Friday, August 24, 2018

Not forgotten.

I've lost many things in my life. I once lost a $20 bill inside my car door. Just recently, Lou lost one of his cats at the beach as it was sucked from his hand by the current and sent to Africa... or at least that's the story I told him as I tried to comfort his grieving heart. I've lost family, friends...

One of the more heartbreaking and more noticeable losses in my life is the years I lost getting to know and forming a relationship with my little cousins. And they aren't exactly so little anymore. When I was pregnant with Logan, the younger two cousins were only 3 years old. To help my Grandmother out as she watched them, I led them downstairs to watch movies and help me assemble baby gear. When one of their mothers fell ill with cancer, I was there watching them in their home every day I wasn't on a plane. Once their mother passed, they spent many nights at my grandparents home despite the fact that my grandmother had passed at that point as well. The biggest difference being they didn't dare go downstairs to where I lived with my then husband and two kids.

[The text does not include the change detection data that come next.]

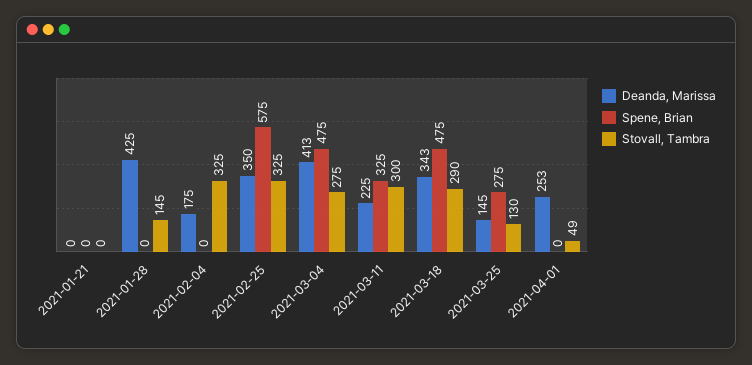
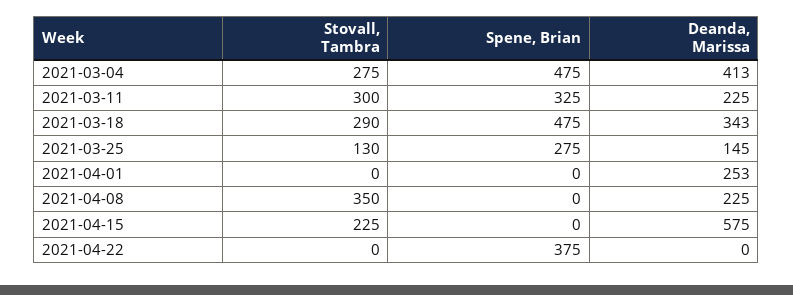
Deanda, Marissa, 2021-01-21: 0 -> none
Spene, Brian, 2021-01-21: 0 -> none
Stovall, Tambra, 2021-01-21: 0 -> none
Deanda, Marissa, 2021-01-28: 425 -> none
Spene, Brian, 2021-01-28: 0 -> none
Stovall, Tambra, 2021-01-28: 145 -> none
Deanda, Marissa, 2021-02-04: 175 -> none
Spene, Brian, 2021-02-04: 0 -> none
Stovall, Tambra, 2021-02-04: 325 -> none
Deanda, Marissa, 2021-02-25: 350 -> none
Spene, Brian, 2021-02-25: 575 -> none
Stovall, Tambra, 2021-02-25: 325 -> none
Stovall, Tambra, 2021-04-01: 49 -> 0
Stovall, Tambra, 2021-04-08: none -> 350
Spene, Brian, 2021-04-08: none -> 0
Deanda, Marissa, 2021-04-08: none -> 225
Stovall, Tambra, 2021-04-15: none -> 225
Spene, Brian, 2021-04-15: none -> 0
Deanda, Marissa, 2021-04-15: none -> 575
Stovall, Tambra, 2021-04-22: none -> 0
Spene, Brian, 2021-04-22: none -> 375
Deanda, Marissa, 2021-04-22: none -> 0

Their fear of my ex-husband kept them from visiting, I brushed it off as silliness and would beg my aunt and uncle to let them come play video games or hang out... promises made by them would be long forgotten until I would bring it up again. They were afraid of him, afraid of his outbursts as they'd heard him beneath their feet yelling at myself or the children. They had heard the way he'd talked to their parents or my grandfather. They didn't feel comfortable in his presence. Children and dogs have uncanny abilities of knowing good from bad and I dismissed them. I dismissed my cousins in a way that I can only regret and attempt to make up for now.

Now they're High Schoolers and they couldn't care less about their snot nosed second cousins that they have in my children. They're too old and too cool to be in their presence. The sting of personal time loss with family because I felt THEIR view of HIM was ridiculous will never leave me. I haven't forgotten the pride I felt when I'd hear of Cello concerts and baseball games and chorus concerts and every other event they would shine in. I haven't forgotten their silly toddler ways. I haven't forgotten all the hours I would spend with them when they were tiny even though they'll never remember those moments as I do. If I could have them know anything, it's that I'm so proud of them. So proud of what they've managed to overcome after one set of cousins lost their father to suicide and the other set's mother lost her battle to cancer. I'm so proud of the strides they've made in life, how their motivation to move forward is inspiring. I'm so proud of them, and I wish I'd been allowed that time despite knowing I can't ever get that time back.

My door is always open for them and maybe one day they'll remember my voice and hear me calling for them.